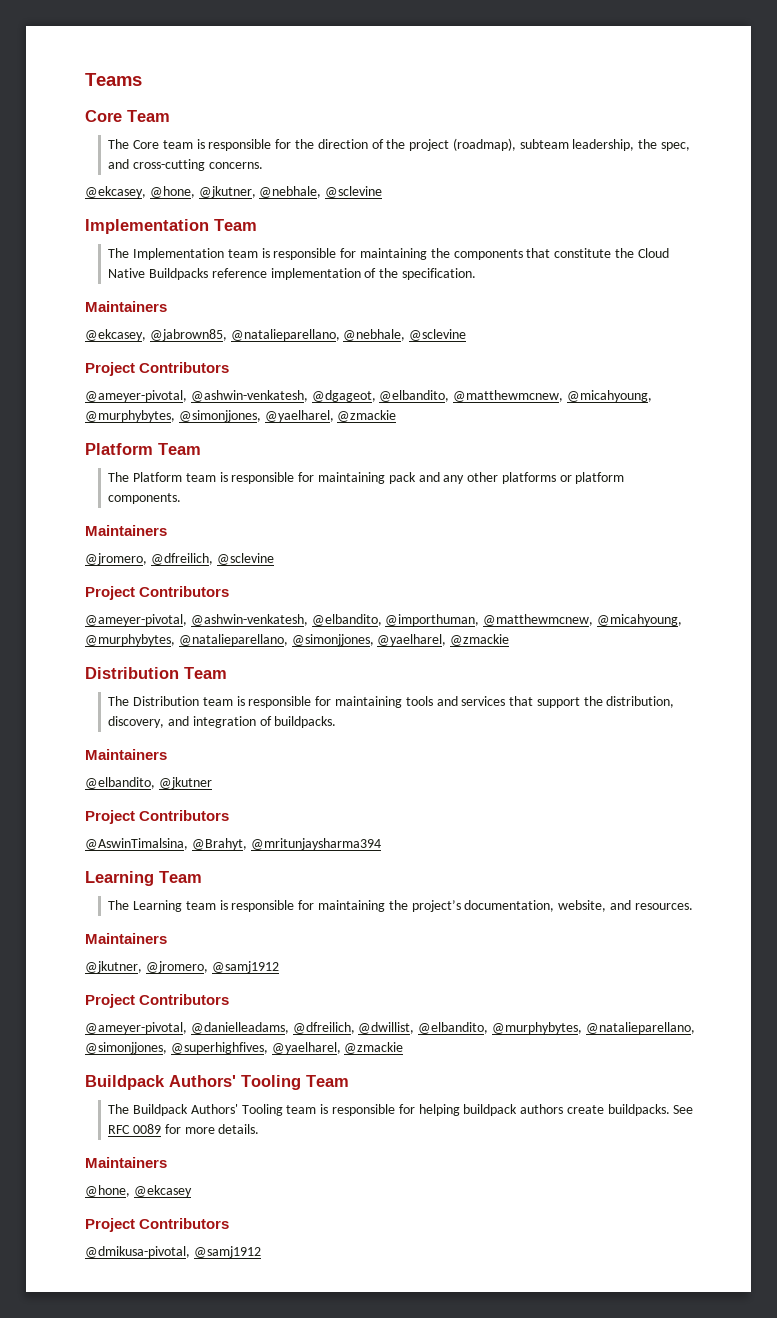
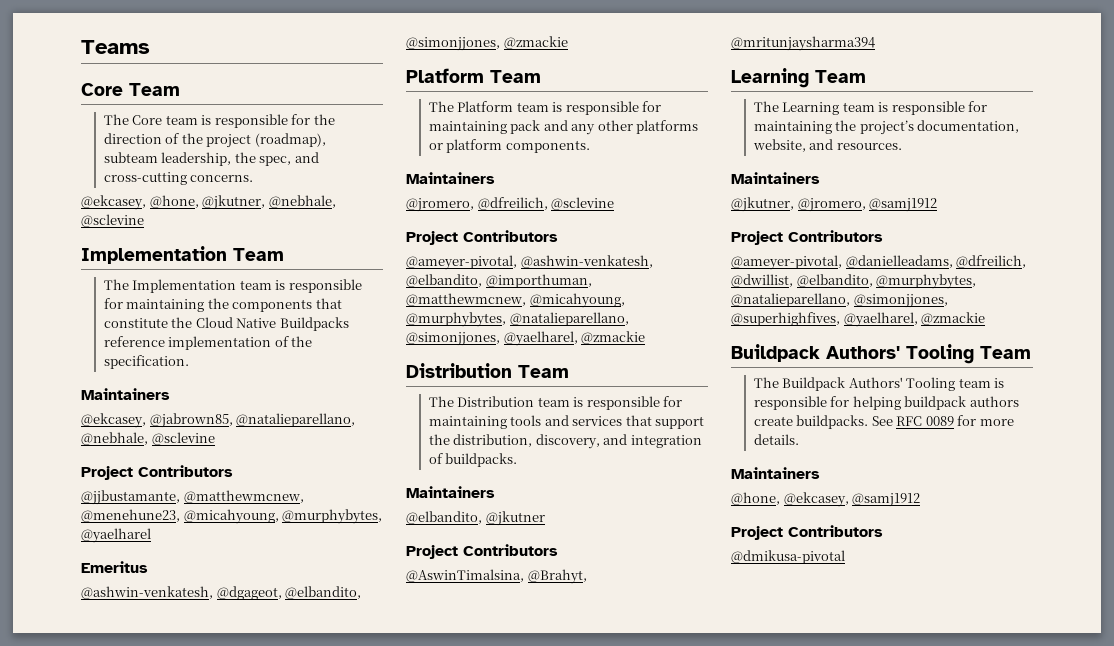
[85,390,652,402] [85,410,334,422] @ameyer-pivotal, @ashwin-venkatesh, @dgageot, @elbandito, @matthewmcnew, @micahyoung, @murphybytes, @simonjjones, @yaelharel, -> [81,490,304,505] [81,509,383,524] [81,528,151,543] [81,561,148,573] [81,586,362,600] [406,37,500,51] @jjbustamante, @matthewmcnew, @menehune23, @micahyoung, @murphybytes, @yaelharel // Emeritus // @ashwin-venkatesh, @dgageot, @elbandito, @simonjjones,
[133,1185,192,1197] [85,1218,230,1232] [85,1246,261,1258] @ekcasey // Project Contributors // @dmikusa-pivotal, @samj1912 -> [783,492,921,507] [731,525,883,540] [731,550,845,564] @ekcasey, @samj1912 // Project Contributors // @dmikusa-pivotal

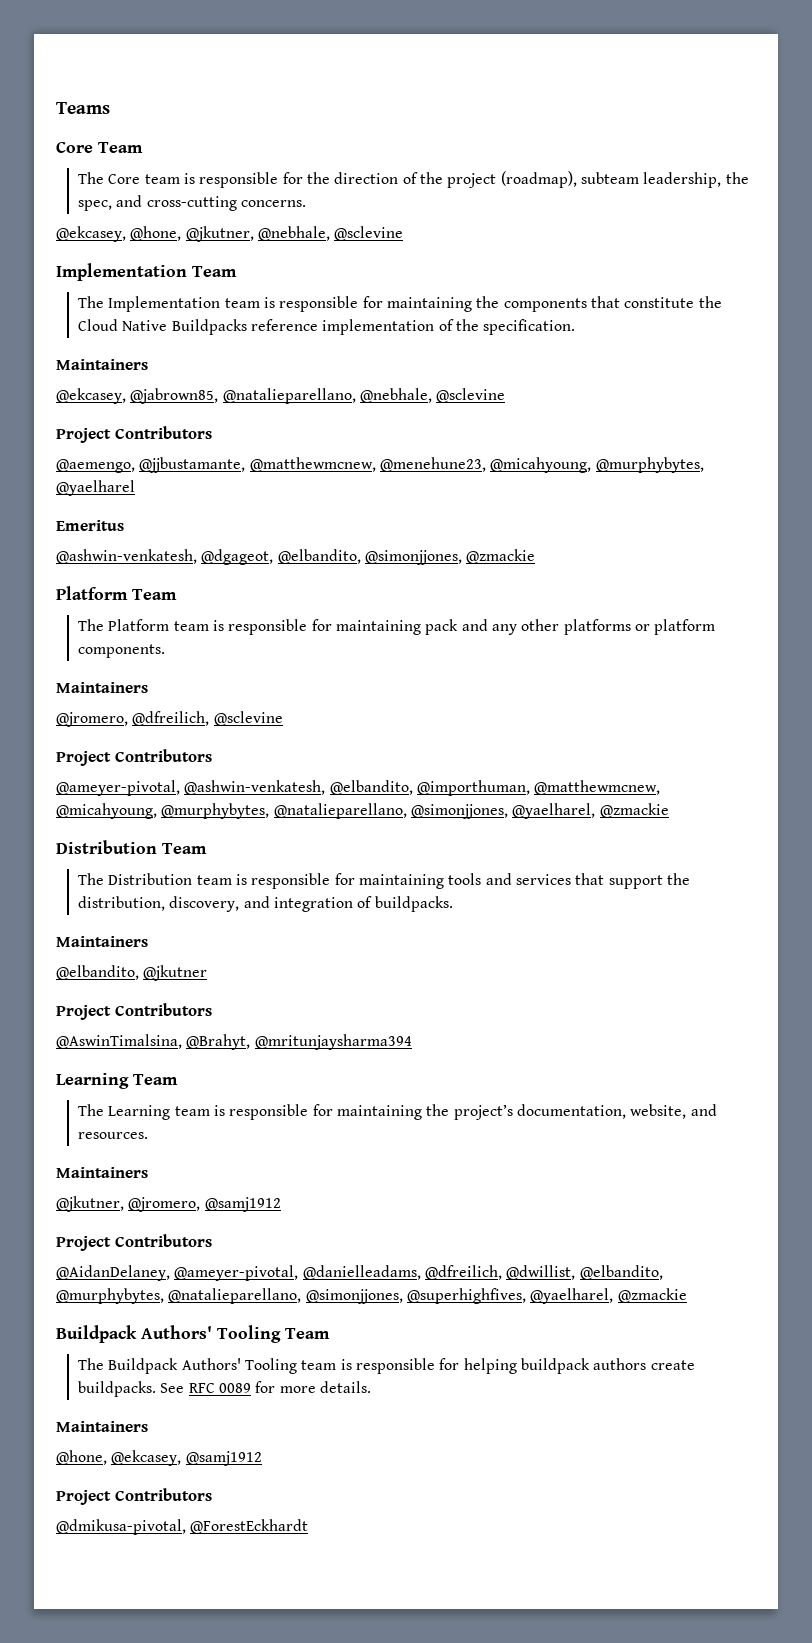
(233, 471) none -> [56,459,135,473] @aemengo,
(883, 236) none -> [56,1265,170,1281] @AidanDelaney,
[731,550,845,564] @dmikusa-pivotal -> [56,1519,309,1535] @dmikusa-pivotal, @ForestEckhardt

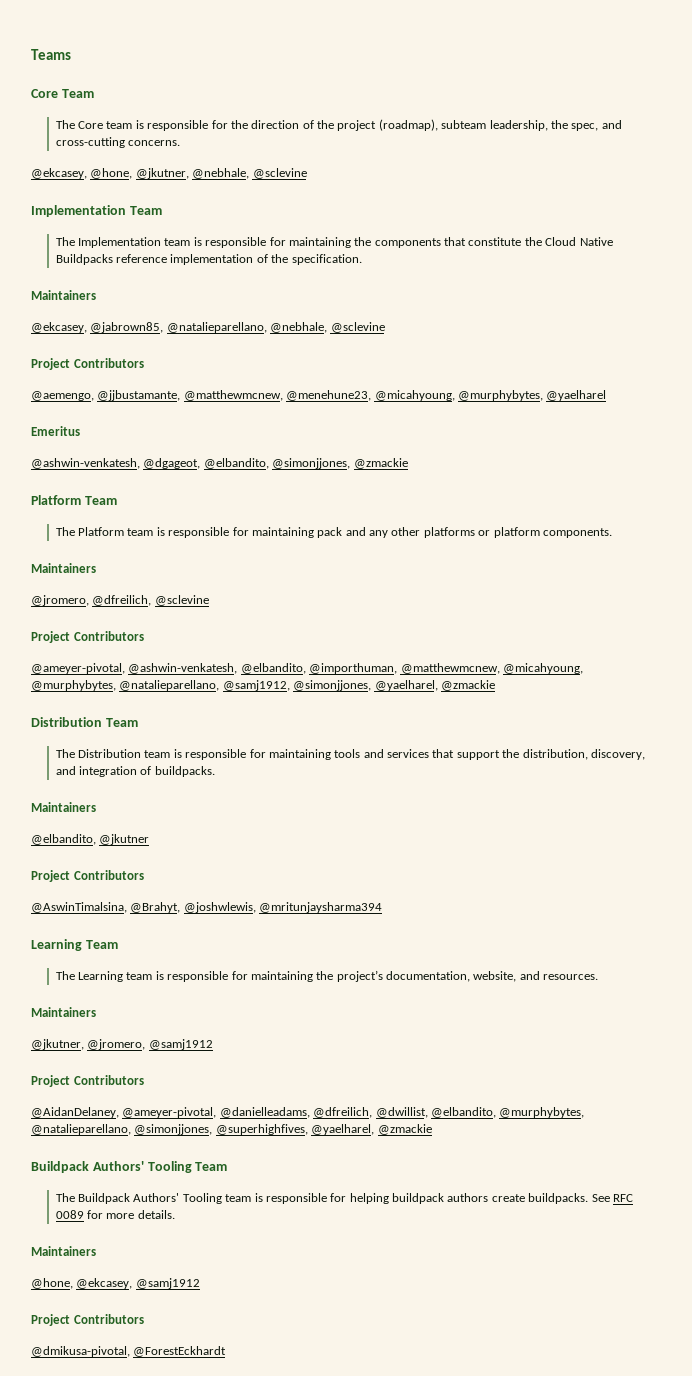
(407, 811) none -> [222,680,290,691] @samj1912,
(251, 1042) none -> [183,902,256,913] @joshwlewis,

══════════════════════════════

▸ **Directions for this task**
Copy every line of the material above in which the word "pivotal" appears.

▸ **Answer area**
[85,390,652,402] [85,410,334,422] @ameyer-pivotal, @ashwin-venkatesh, @dgageot, @elbandito, @matthewmcnew, @micahyoung, @murphybytes, @simonjjones, @yaelharel, -> [81,490,304,505] [81,509,383,524] [81,528,151,543] [81,561,148,573] [81,586,362,600] [406,37,500,51] @jjbustamante, @matthewmcnew, @menehune23, @micahyoung, @murphybytes, @yaelharel // Emeritus // @ashwin-venkatesh, @dgageot, @elbandito, @simonjjones,
[133,1185,192,1197] [85,1218,230,1232] [85,1246,261,1258] @ekcasey // Project Contributors // @dmikusa-pivotal, @samj1912 -> [783,492,921,507] [731,525,883,540] [731,550,845,564] @ekcasey, @samj1912 // Project Contributors // @dmikusa-pivotal
[731,550,845,564] @dmikusa-pivotal -> [56,1519,309,1535] @dmikusa-pivotal, @ForestEckhardt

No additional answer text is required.